Problem to work on - Below are the records; repeat them in full, exactly.

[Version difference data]
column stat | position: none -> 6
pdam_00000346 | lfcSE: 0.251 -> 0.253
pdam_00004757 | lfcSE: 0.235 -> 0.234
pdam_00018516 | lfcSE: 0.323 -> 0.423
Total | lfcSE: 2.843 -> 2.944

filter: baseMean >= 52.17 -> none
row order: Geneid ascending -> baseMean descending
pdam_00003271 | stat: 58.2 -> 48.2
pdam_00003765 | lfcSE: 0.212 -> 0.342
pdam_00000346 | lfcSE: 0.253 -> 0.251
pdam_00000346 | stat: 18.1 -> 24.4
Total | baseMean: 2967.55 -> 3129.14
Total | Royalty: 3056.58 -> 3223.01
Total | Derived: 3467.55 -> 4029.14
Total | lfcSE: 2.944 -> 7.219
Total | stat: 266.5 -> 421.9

Response -
column stat | position: none -> 6
pdam_00000346 | lfcSE: 0.251 -> 0.253
pdam_00004757 | lfcSE: 0.235 -> 0.234
pdam_00018516 | lfcSE: 0.323 -> 0.423
Total | lfcSE: 2.843 -> 2.944

filter: baseMean >= 52.17 -> none
row order: Geneid ascending -> baseMean descending
pdam_00003271 | stat: 58.2 -> 48.2
pdam_00003765 | lfcSE: 0.212 -> 0.342
pdam_00000346 | lfcSE: 0.253 -> 0.251
pdam_00000346 | stat: 18.1 -> 24.4
Total | baseMean: 2967.55 -> 3129.14
Total | Royalty: 3056.58 -> 3223.01
Total | Derived: 3467.55 -> 4029.14
Total | lfcSE: 2.944 -> 7.219
Total | stat: 266.5 -> 421.9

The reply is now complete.